Before: Sawyer, P.J., and Jansen and Gage, JJ.
PER CURIAM.
After a jury trial, defendant was convicted of first-degree criminal sexual conduct (victim
under age thirteen), MCL 750.520b(1)(a); MSA 28.788(2)(1)(a). The trial court sentenced him to
eight to twenty years’ imprisonment. Defendant appeals as of right. We affirm.
Defendant first contends that the prosecutor made improper comments during his closing
arguments. Because defendant did not object at trial to the allegedly improper remarks, we will
review defendant’s claim only for plain error. No error requiring reversal will be found if the
prejudicial effect of the prosecutor’s comments could have been cured by a timely instruction.
People v Schutte, 240 Mich App 713, 720; 613 NW2d 370 (2000).
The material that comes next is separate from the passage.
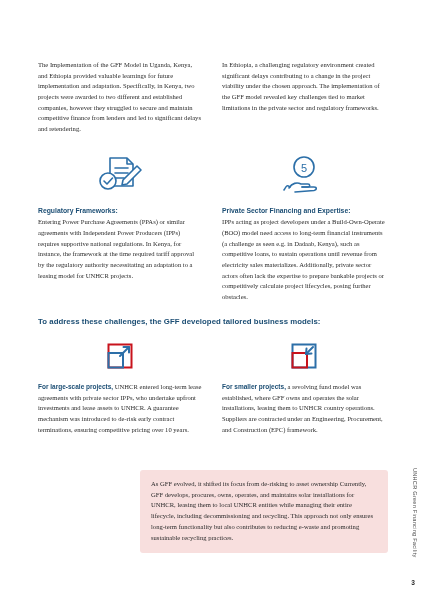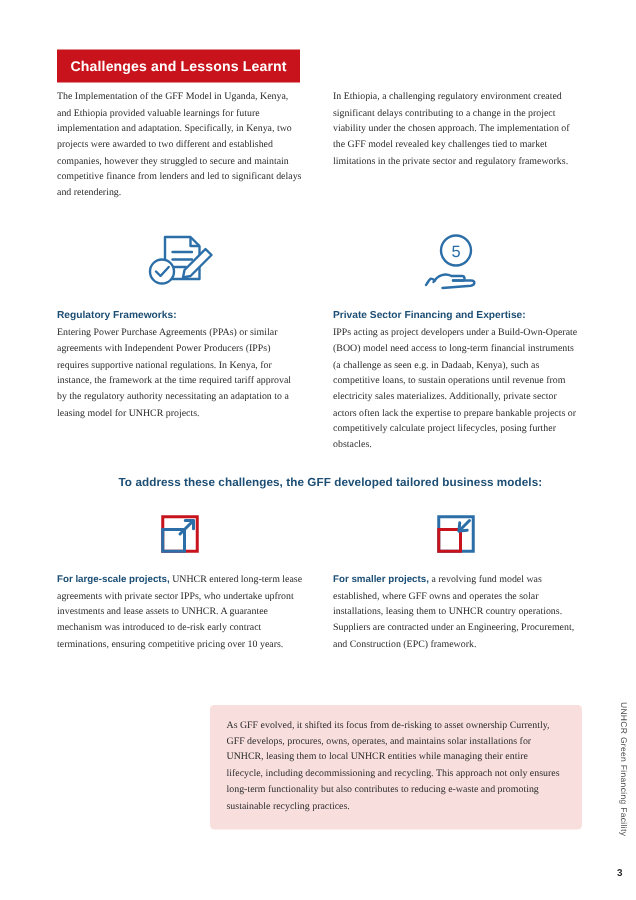"Challenges and Lessons Learnt" div.banner { html: <div>Challenges and Lessons Learnt</div> -> none }
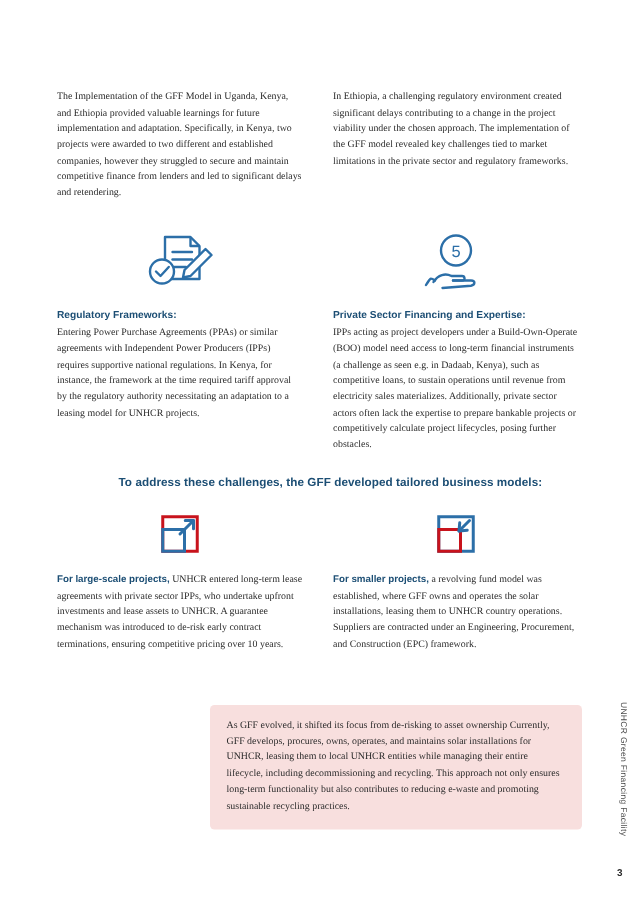"To address these challenges, the" .mid-heading { margin-left: 41px -> none }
Defendant challenges the prosecutor’s statement that the jury had “already heard” that the
victim’s boyfriend, another possible suspect, was in school at the time of the crime. At trial, no
testimony was given about the boyfriend, but defense counsel mentioned him during opening
statements and said the jury would hear that the boyfriend was in school. In his own closing
argument, defense counsel also commented on the boyfriend, clarifying for the jury that it had not
heard any testimony about him. This retort, combined with the instructions given the jury,1
emphasized that there was no evidence on the issue and that the statements concerning the boyfriend
represented mere argument. Defendant has not shown that a timely instruction could not have cured
any prejudice, nor that absent the remark the jury would have thought someone else was the
perpetrator; no evidence about any other suspect was heard. We find that this remark did not affect
the outcome of defendant’s trial. Schutte, supra.
1
The trial court instructed the jury that it was to determine the facts of the case and that the
attorneys’ statements and arguments were not evidence.
-1-
Defendant also complains of the prosecutor’s comment questioning the logistics of
defendant’s alibi. The prosecutor said,
And also ask yourself this. Is [defendant] going to drive from Oak Park to
Southfield, drive all the way back to Oak Park and then get picked up by James and
then drive all the way to Farmington Hills? If you know anything about Oakland
County, Southfield is on the way to Farmington Hills if you’re coming from Oak
Park, but he drives all the way back home. All of these stories don’t make sense, and
that’s exactly what they are, stories.
While this comment arguably was improper, any resulting prejudice could have been cured by an
instruction at the time the remark was made. Furthermore, the trial court instructed the jury that
only it could decide the facts of the case and that the attorneys’ arguments were not evidence.2
Because (i) the jury received instructions curing any prejudice arising from the prosecutor’s
remarks and (ii) absent the prosecutor’s remarks, ample evidence supported defendant’s conviction,
we conclude that in the context of the entire trial the prosecutor’s comments do not amount to plain
error. Schutte, supra at 721; People v Kelly, 231 Mich App 627, 638; 588 NW2d 480 (1998).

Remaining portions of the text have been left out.